The crowd that assembled ran the gamut from senior citizens to elementary school children, according to Yolkut.
The evening had a particular resonance for older children, he said, as they could particularly identify with the kidnapped victims.
“The idea of school children being taken away like this is terrifying,” he said. “The boys were targeted because they are us. They could have been our relatives. The terrorists took them for no other reason than these are Jewish children, so we need to pray as if they are our children.”
The gathering at Poale Zedeck included the recitation of six chapters of Psalms tied to the idea of people calling out to God for help and mercy while in the position of being trapped, said Yolkut.
“This is 3000 year-old religious poetry where people can see their own struggles and crises through the language of psalms,” he explained.
Yolkut added that he was “very proud of the community” for coming together on such short notice.
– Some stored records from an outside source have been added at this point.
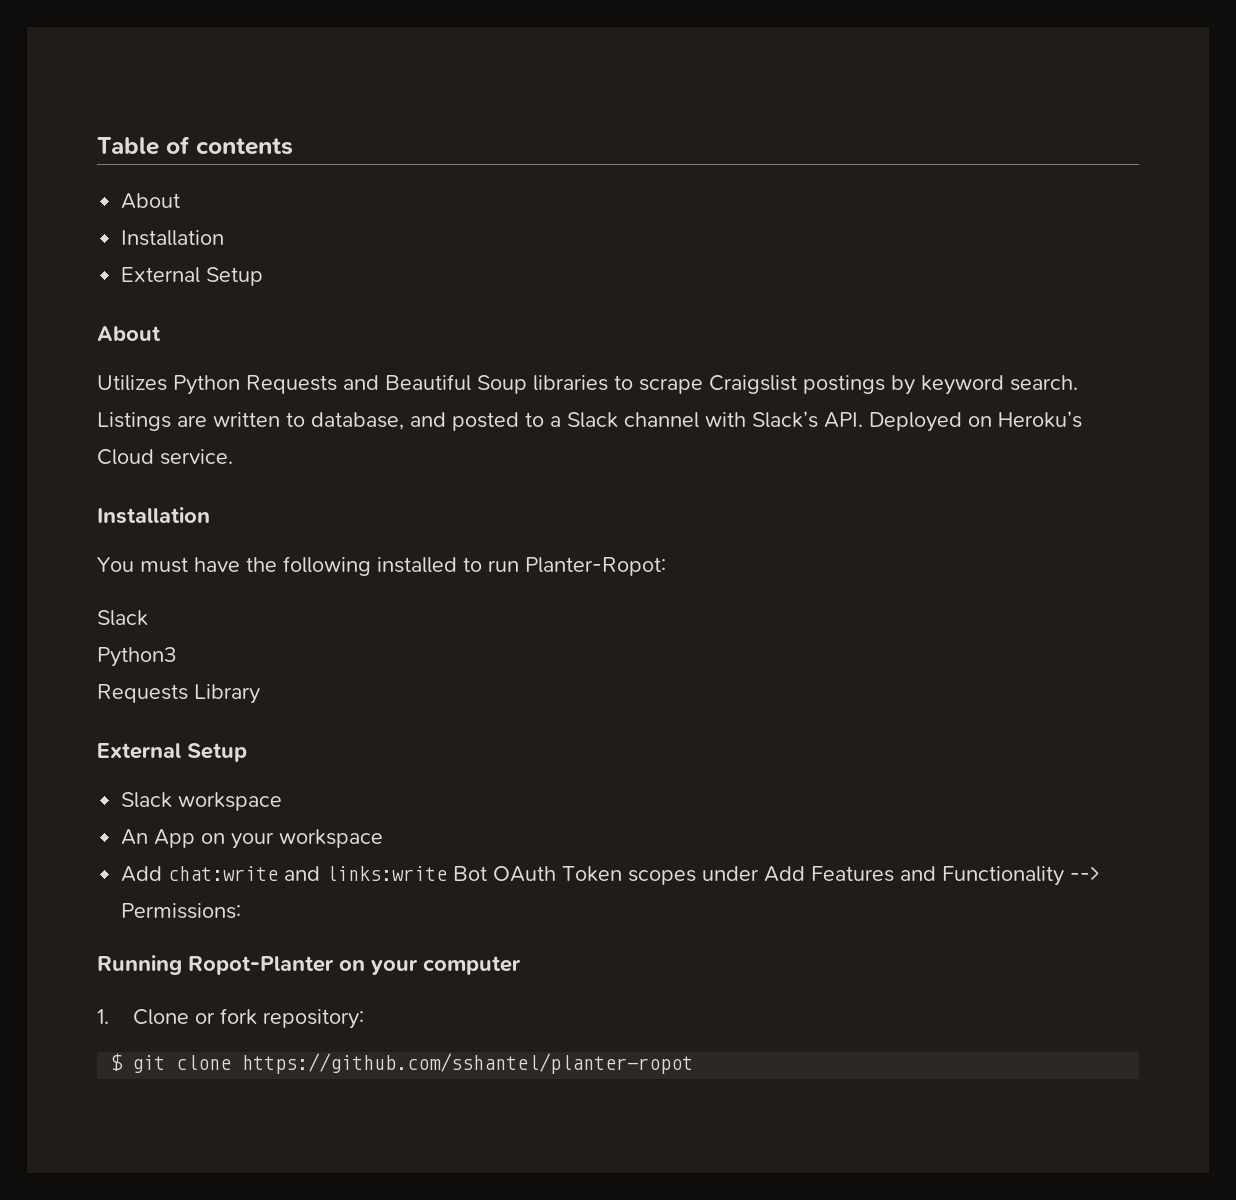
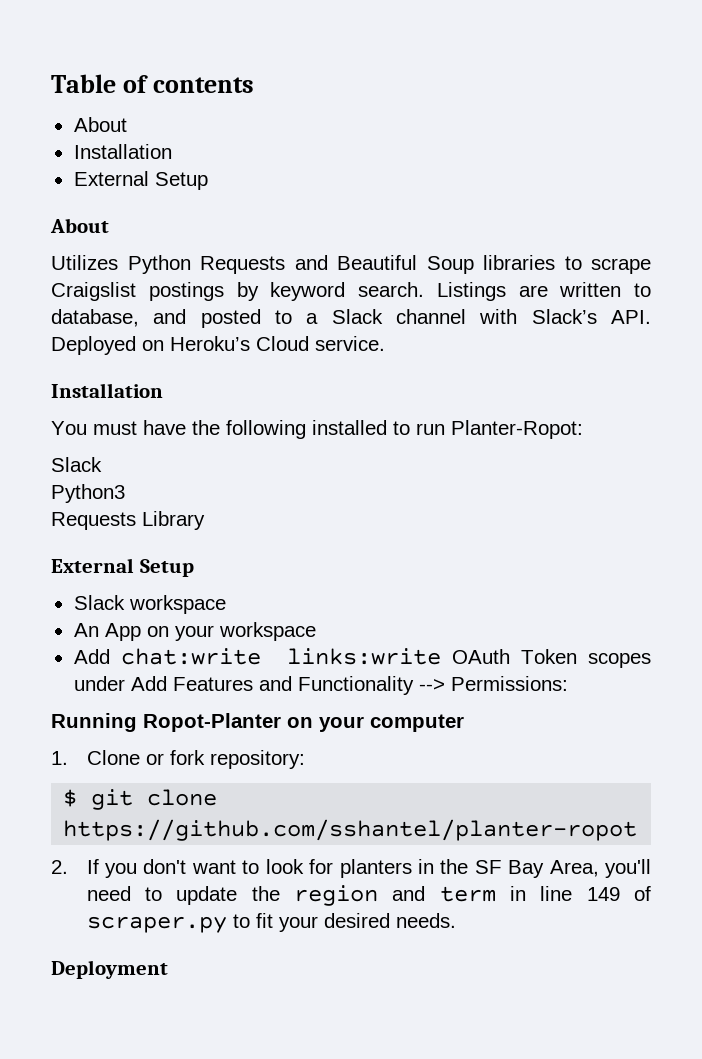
- Add chat:write and links:write Bot OAuth Token scopes under Add Features and Functionality --> Permissions:
+ Add chat:write links:write OAuth Token scopes under Add Features and Functionality --> Permissions:
+ 2. If you don't want to look for planters in the SF Bay Area, you'll need to update the region and term in line 149 of scraper.py to fit your desired needs.
+ Deployment

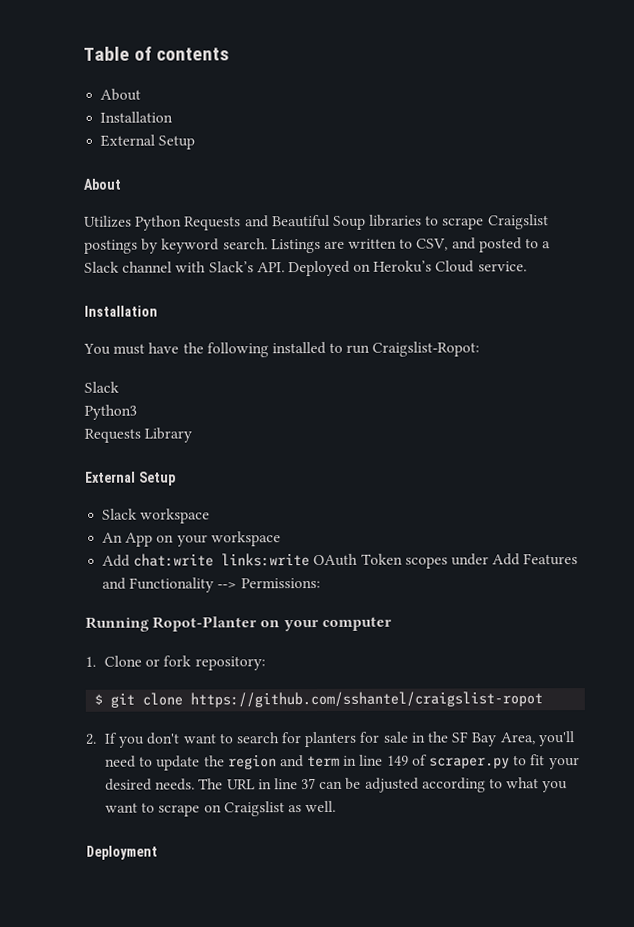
- Listings are written to database, and posted to a Slack channel with Slack’s API. Deployed on Heroku’s Cloud service.
+ Listings are written to CSV, and posted to a Slack channel with Slack’s API. Deployed on Heroku’s Cloud service.
- You must have the following installed to run Planter-Ropot:
+ You must have the following installed to run Craigslist-Ropot:
- $ git clone https://github.com/sshantel/planter-ropot
+ $ git clone https://github.com/sshantel/craigslist-ropot
- 2. If you don't want to look for planters in the SF Bay Area, you'll need to update the region and term in line 149 of scraper.py to fit your desired needs.
+ 2. If you don't want to search for planters for sale in the SF Bay Area, you'll need to update the region and term in line 149 of scraper.py to fit your desired needs. The URL in line 37 can be adjusted according to what you want to scrape on Craigslist as well.

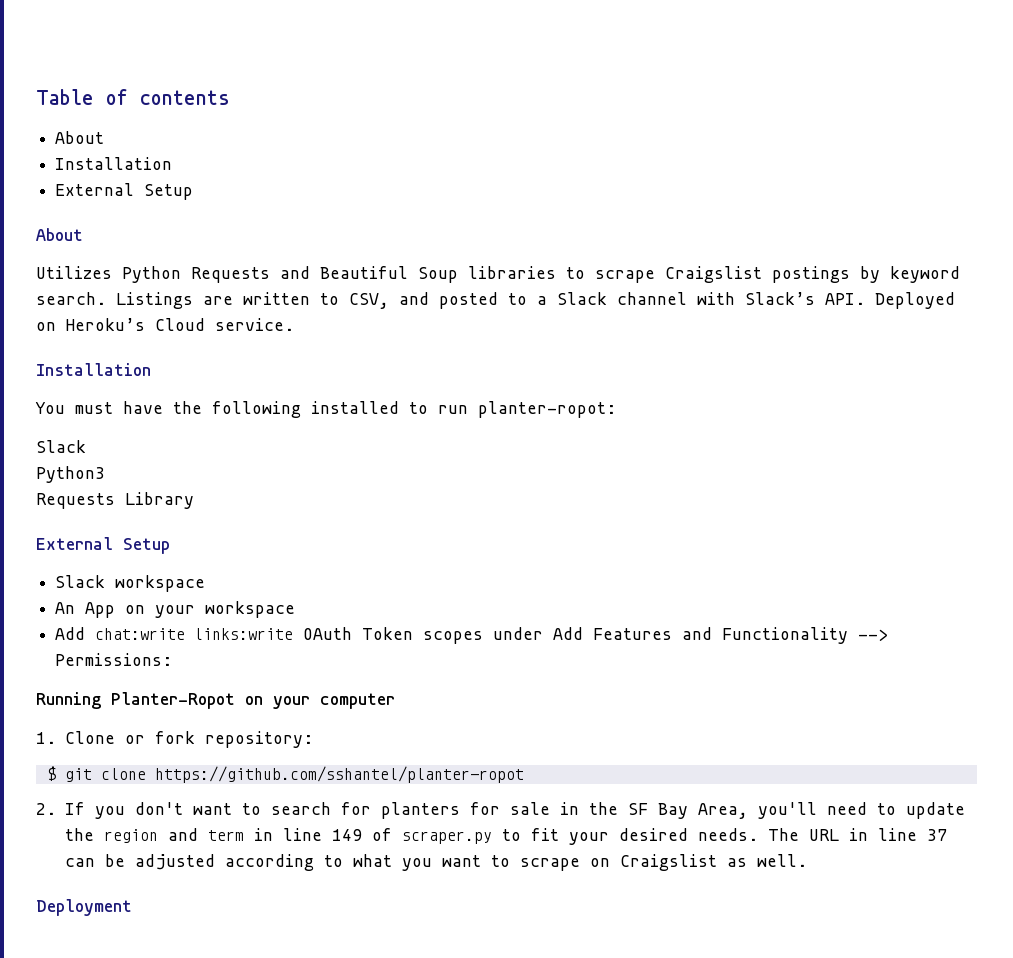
- You must have the following installed to run Craigslist-Ropot:
+ You must have the following installed to run planter-ropot:
- Running Ropot-Planter on your computer
+ Running Planter-Ropot on your computer
- $ git clone https://github.com/sshantel/craigslist-ropot
+ $ git clone https://github.com/sshantel/planter-ropot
“This was really a no-brainer,” he said.
Prayers for the kidnapped teens are being included spontaneously at many events where Jews are assembled. Psalms even were recited for the boys prior to a Hillel Academy student/adult hockey game at Davis Park last week.
“There were 30 or 40 people in hockey gear saying Tehillim,” Yolkut said. “I think the community is reeling.”
Many congregations in the area have incorporated the recitation of Psalms or other special prayers for the boys into their daily and Shabbat services.
The Jewish Federation of Greater Pittsburgh has called on the community to sign a letter of solidarity for the missing teens. An email that was disseminated last week asked people to visit bringbackourboys.net to send a personal message to the three families, and to share the letter through Facebook.
“We hope that the boys’ families find comfort in knowing that Jews throughout North America stand with them at this difficult time,” the Federation’s email stated.